12-eq enharmonics vs 53-eq enharmonics

What classical music does best and must always do more, is to show this kind of transformation of moods, to show a very wide psychological voyage. And I think that’s something that we as classical musicians have underestimated.  –Michael Tilson Thomas

Europe’s “common practice period” (approximately 1600-1900) is the musical foundation of classical, jazz, pop, and much of world music today. Technically, it’s an approach to harmony where chords are built up from their bass notes (the word “chord” is a shortening of the word “accord,” implying that the notes being sounded are somehow “in accord” with one another).  Tonality is a system where all these chords and melodies orbit around a single tonic, or home, note. Within tonality it is possible, even common, to change that home note, and modulate (say, from C to E). But Almost all tonal traditions during the common practice period require that a piece end with the same tonic with which it began. The tonic note is usually paired with its dominant note (C and G, for example) which then become the two ends of a musical seesaw between the tonic (or tonic-related) chords and the dominant-related chords. The tonic chord is reserved for periods of musical rest, and the dominant for periods of musical tension. Music in C major can have chromatic notes not found in the major or minor scales, but the C and G tend to remain as tonal anchors unless the music is moving towards a key change. Four of the six ancient Greek modes are largely abandoned, leaving only the Major (Ionian mode) and various Minor (Aeolian mode-derived) scales. The other four modes become but an occasional spice in the musical mix. The transition to common-practice-period musical forms began before 1600 (during the High Renaissance) and was nearly complete by 1650 (the beginning of the Middle Baroque Period). To an untrained ear, traditional tonal music is what almost everyone is most comfortable with. Any pre-tonal music from earlier than 1500 or so sounds weird to a closed-minded person, or exotic and cool to an open-minded one. After 1900, music that departs from the traditional harmonies and major-minor scales also sounds weird (or cool and exotic) to the inexperiencced listener.
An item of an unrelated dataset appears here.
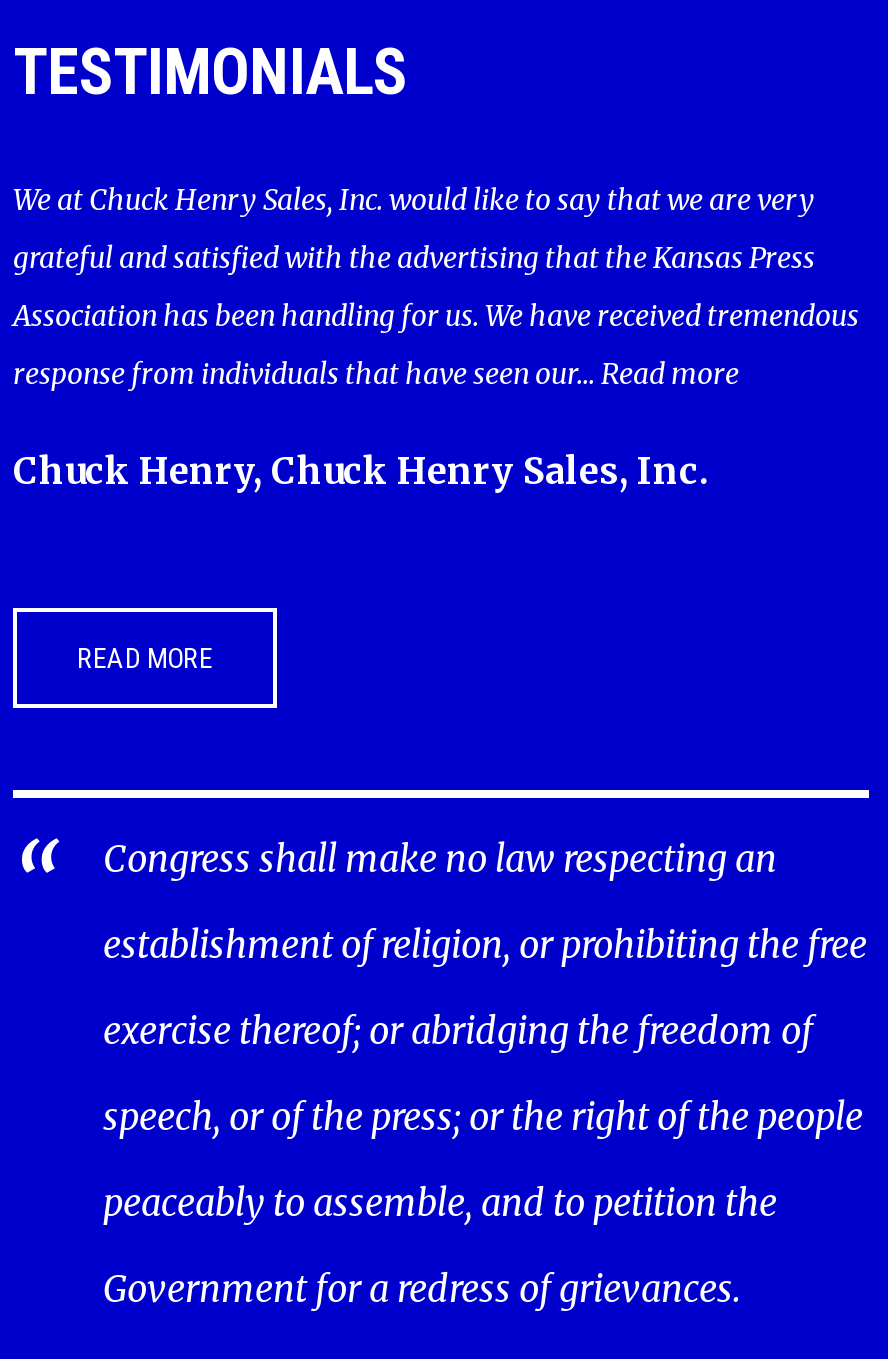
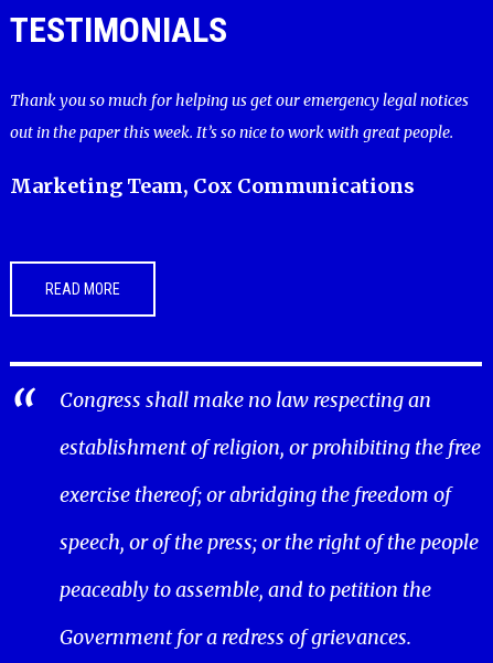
[13,183,859,494] We at Chuck Henry Sales, Inc. would like to say that we are very | grateful and satisfied with the advertising that the Kansas Press | Association has been handling for us. We have received tremendous | response from individuals that have seen our... Read more | Chuck Henry, Chuck Henry Sales, Inc. -> [10,91,469,198] Thank you so much for helping us get our emergency legal notices | out in the paper this week. It’s so nice to work with great people. | Marketing Team, Cox Communications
For some styles like early jazz, the departure from the common-practice norms are noticeable but not completely foreign-sounding. For example, the chords pile on ninths, elevenths and thirteenths. They create parallel voicings that are forbidden in common-practice music, which tends to make you feel a little less anchored in the home key than a classical piece would be. They often mask the chord progressions with suspensions and fascinating dissonances. They allow traditionally unresolved chords to hang in their air with no attempt to resolve to the tonic. But when you analyze traditional jazz, at its core you find it to be derived from common-practice methods….

If you would like to learn more about this chapter, “Major-minor systems 1500-present,” you can buy the entire book, The Grand Unified Theory of Music, in pdf form for $25 with hundreds of embedded musical examples of scales and chords from all over the world.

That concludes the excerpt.